Supply Chain Matters updates readers on two other published reports that provide backdrop to the ongoing impacts that China’s zero tolerance Covid policies have had on Foxconn and Apple, two rather influential enterprises.



The ongoing developments directly or indirectly related to Apple’s reported intentions to now source the company’s hardware component and assembly production to other countries beyond its current concentration within China continue to unfold.


Latest Developments

This week, The Wall Street Journal published an exclusive report (Paid subscription required) indicating that the founder of contract manufacturing services provider Foxconn, Terry Gou, was compelled to write a letter to Chinese leaders in early November to: “warn that strict Covid-19 controls  would threaten China’s central position in global supply chains and demanded more transparency into restrictions on the company’s workers.”

According to this reporting, informed sources indicated that China’s health officials and government advisors leveraged the letter to bolster the case for easing the country’s pandemic controls. Such easing measures reportedly began in mid-November, leaving different interpretations by local government officials. After a house fire in the Xinjiang killed a reported 10 people triggering widespread protests in other cities, the government reportedly dropped many of the prior population testing and quarantine measures as well as curtail the ability of local leaders to impose lockdowns.

Further this week, the South China Morning Post reported that Foxconn has undertaken efforts to invest the equivalent of $500 million in its operating subsidiary located in India via an equity infusion. This report links this action to the ongoing production crisis that continues to surround Foxconn’s ZhengzhouiPhone city” manufacturing complex as a result of a significant worker exodus and ongoing protests.

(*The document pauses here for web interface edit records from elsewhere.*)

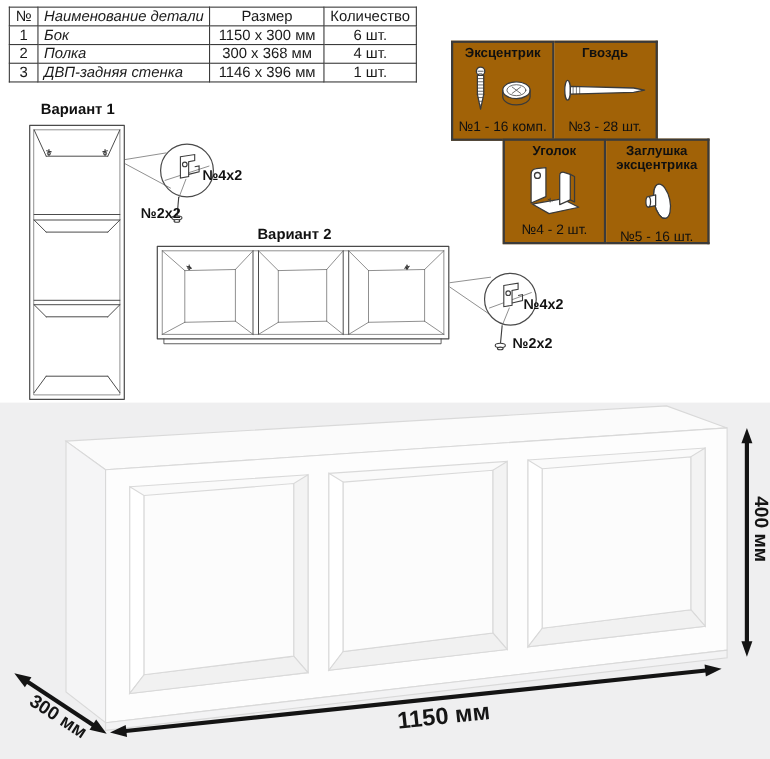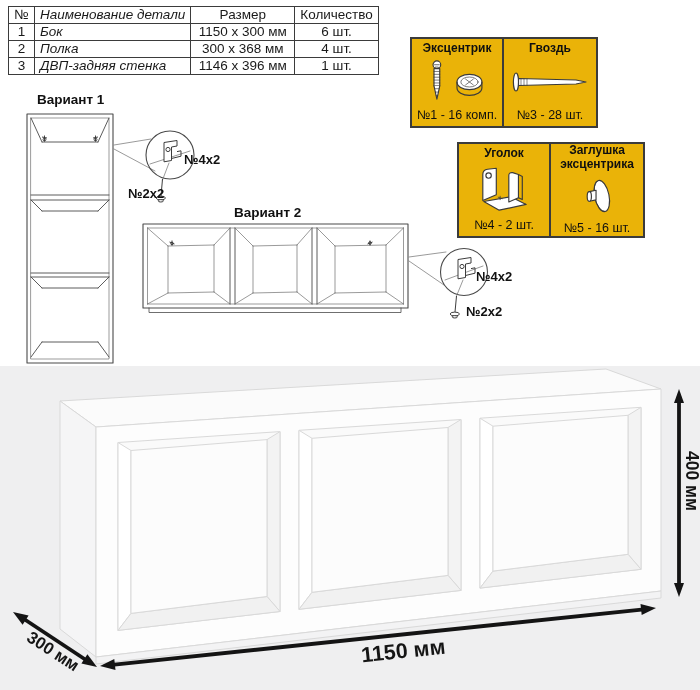--- a/index.html
+++ b/index.html
@@ -20,8 +20,8 @@
   .hwrow{position:absolute;display:flex;}
   .hwrow.r1{left:410px;top:37px;}
   .hwrow.r2{left:457px;top:126px;margin-top:16px;}
-  .hwcell{box-sizing:border-box;border:2px solid #3b3b3b;background:#eab308;display:flex;
-          flex-direction:column;align-items:center;justify-content:center;
+  .hwcell{box-sizing:border-box;border:2px solid #3b3b3b;background:#a16207;display:flex;
+          flex-direction:column;align-items:center;justify-content:flex-start;
           padding:3px 2px 4px;}
   .hwcell + .hwcell{border-left:none;}
   .r1 .hwcell{width:94px;height:91px;}

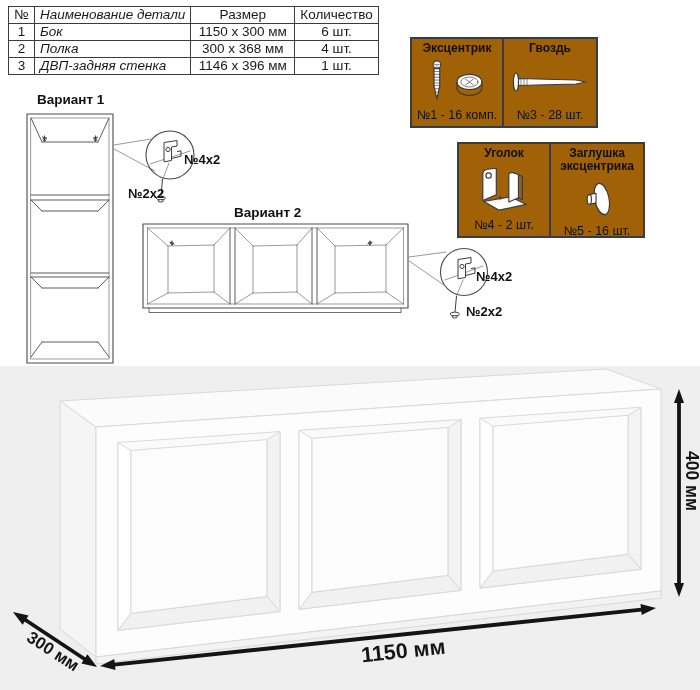--- a/index.html
+++ b/index.html
@@ -19,7 +19,7 @@
   
   .hwrow{position:absolute;display:flex;}
   .hwrow.r1{left:410px;top:37px;}
-  .hwrow.r2{left:457px;top:126px;margin-top:16px;}
+  .hwrow.r2{left:457px;top:126px;}
   .hwcell{box-sizing:border-box;border:2px solid #3b3b3b;background:#a16207;display:flex;
           flex-direction:column;align-items:center;justify-content:flex-start;
           padding:3px 2px 4px;}

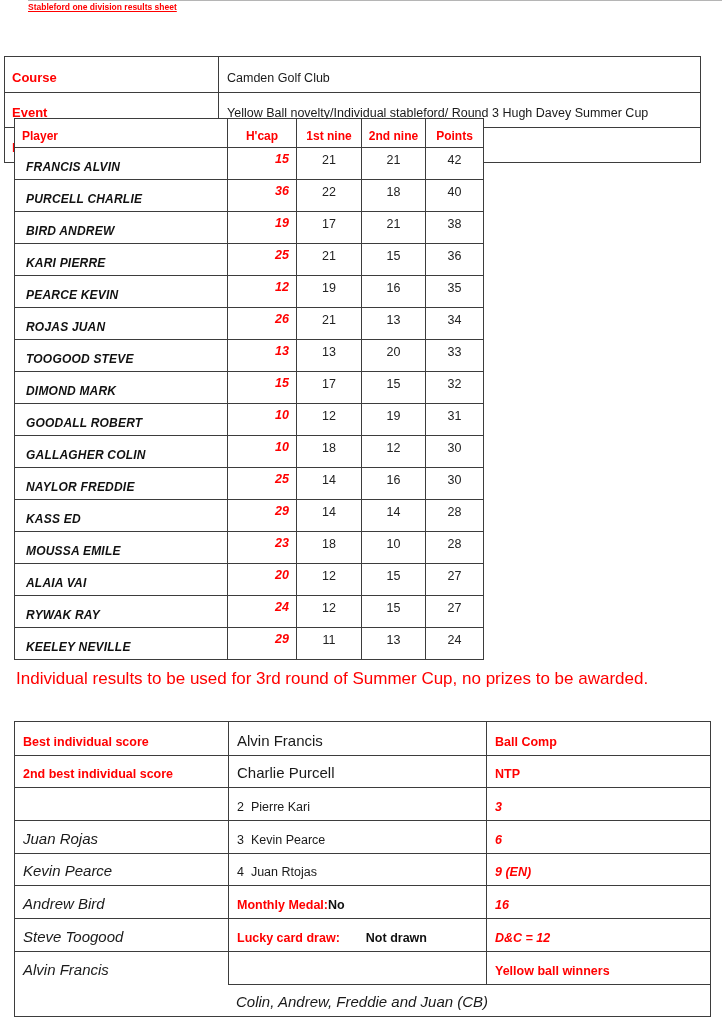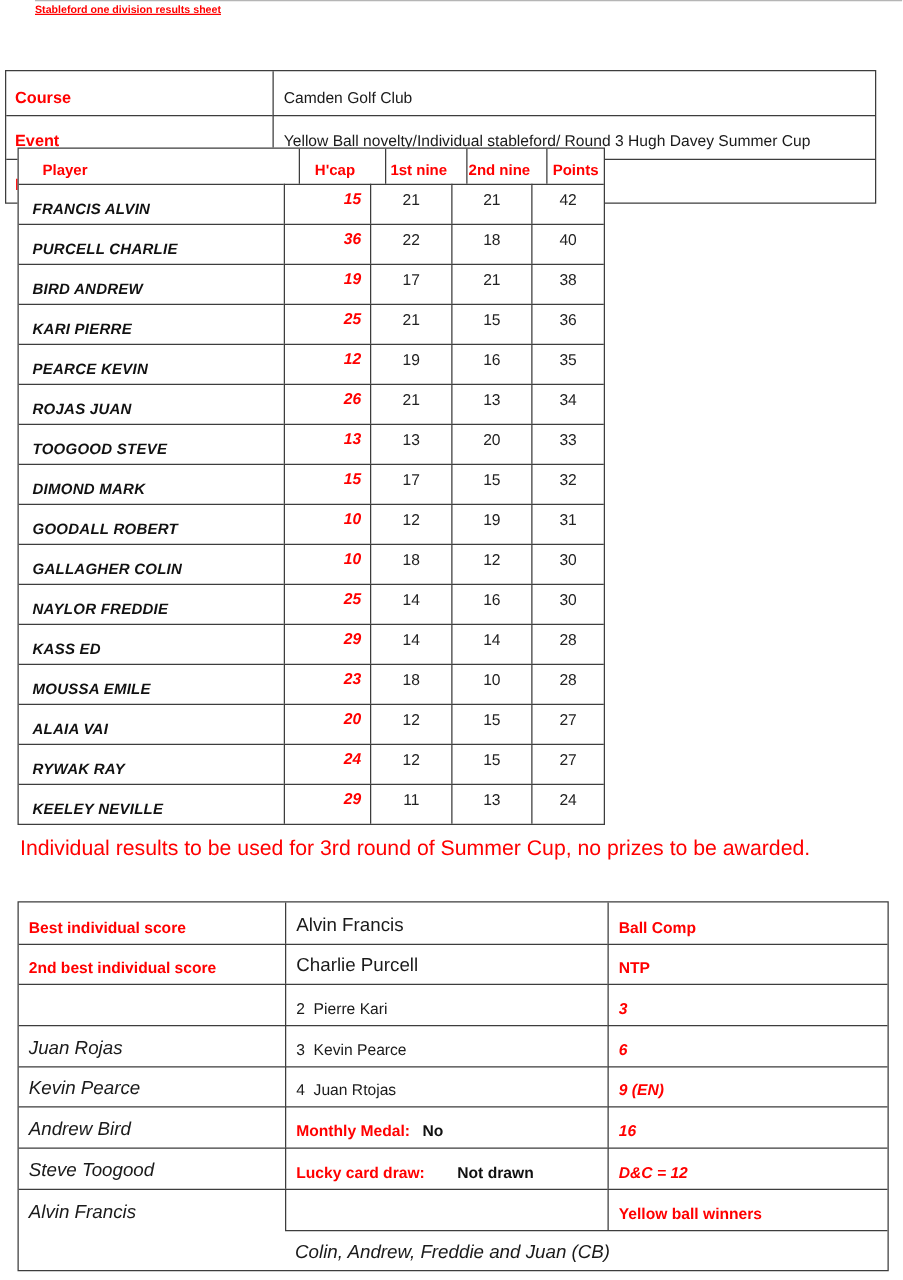--- a/index.html
+++ b/index.html
@@ -41,7 +41,7 @@
     grid-template-columns:212px 69px 65px 64px 1fr;
     grid-template-rows:28px repeat(16,32px);}
   .results-grid > .cell:nth-child(5n+1){border-left:none;}
-  .results-grid > .cell:nth-child(-n+5){border-top:none;margin-left:12px;}
+  .results-grid > .cell:nth-child(-n+5){border-top:none;}
   .h{color:var(--red);font-weight:700;font-size:12px;align-items:flex-end;padding-bottom:4px;}
   .h.pl{padding-left:7px;}
   .h.c{justify-content:center;}

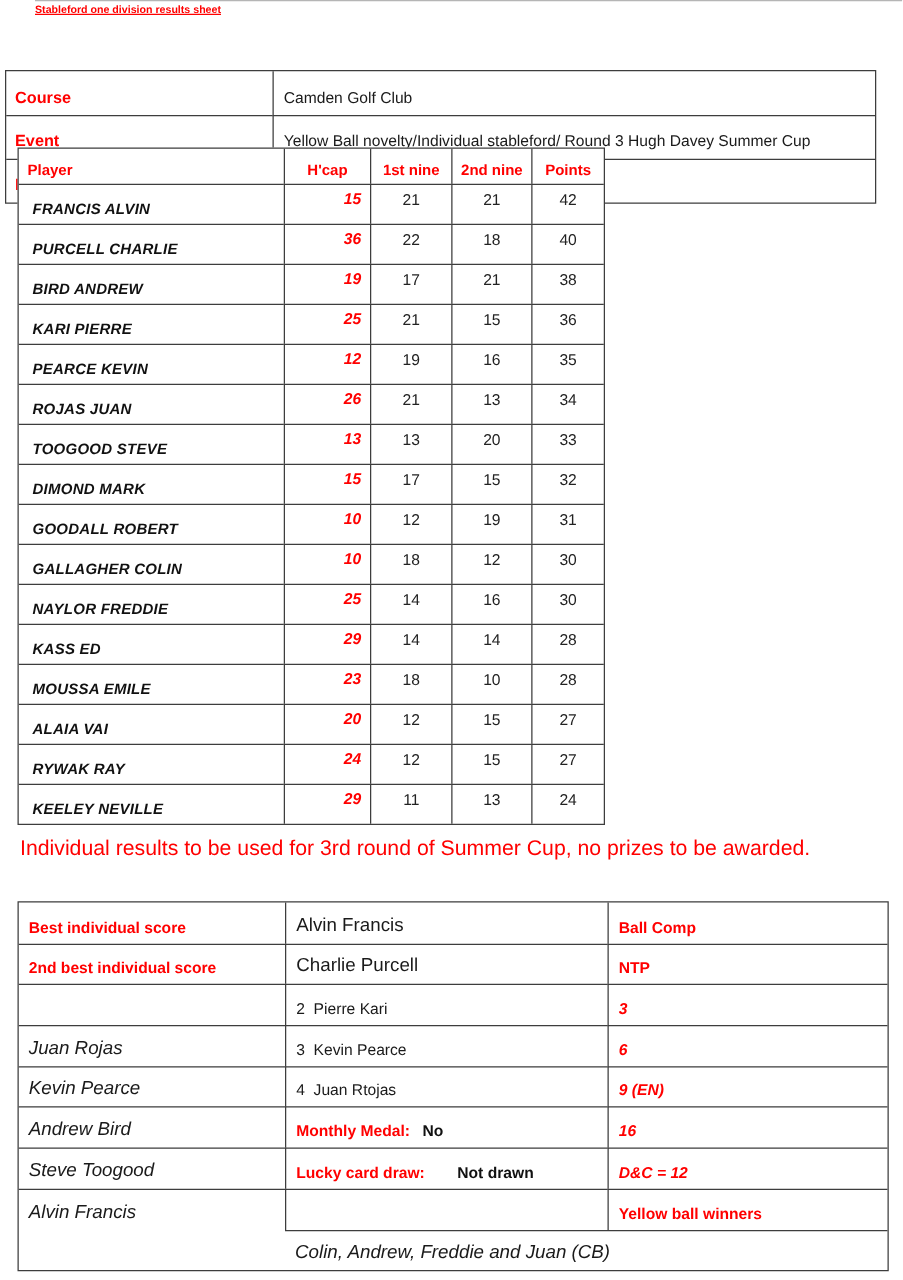--- a/index.html
+++ b/index.html
@@ -66,7 +66,7 @@
   .it{font-style:italic;}
   .span2{grid-column:2 / 4;}
   .rl{color:var(--red);font-weight:700;}
-  .rv{color:#111;font-weight:700;margin-left:10px;}
+  .rv{color:#111;font-weight:700;margin-left:0;}
   .rv.wide{margin-left:26px;}
 </style>
 </head>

The report cites well known Apple equity analyst Kuo Ming-chi at TF International Securities indicating that the Zhengzhou facility factory utilization is estimated to be 20 percent in November, expecting to rise to a range of 30 to 40 percent in December. It further provides added backdrop to the degree of worker shortfalls that have occurred at the Zhengzhou facility.

Earlier reports by Reuters indicated that Foxconn signed a $300 million deal with a Vietnamese developer in August to expand a local facility in that country. The CMS provider reportedly also made the equivalent of a $58 million additional investment into its operating subsidiary located in the Czech Republic that currently produces smartphones and Cloud servers.

The report stresses that despite all of these reported investments, Foxconn chairman Liu Yong-way indicated last month to the company’s investors that the bulk of increased capital investment next year will remain in mainland China.


What is Unfolding

In our prior update blog, we shared the viewpoint that what is unfolding is finally a realization among Apple’s senior management team that indeed, there was too much dependence on a single country, and the events of 2021-2022 have been the catalyst for such a realization.

What these ongoing developments would  seem to indicate is that Foxconn has been responsive to Apple’s concerns, before the December developments surrounding the ZhengzhouiPhone city” disruption. One could also interpret that the letter to China’s government leaders, coming from the company’s founder, likely served as a wake-up call that the stakes of China losing its prominence as the epicenter of global manufacturing needs were at-risk, possibly including the presence and bragging rights of Apple.

And again, such ongoing developments serve as a message for the broader supply chain management community that even Apple and Foxconn are not immune to product sourcing risks and geo-political developments, and that complacency provides degrees of risk.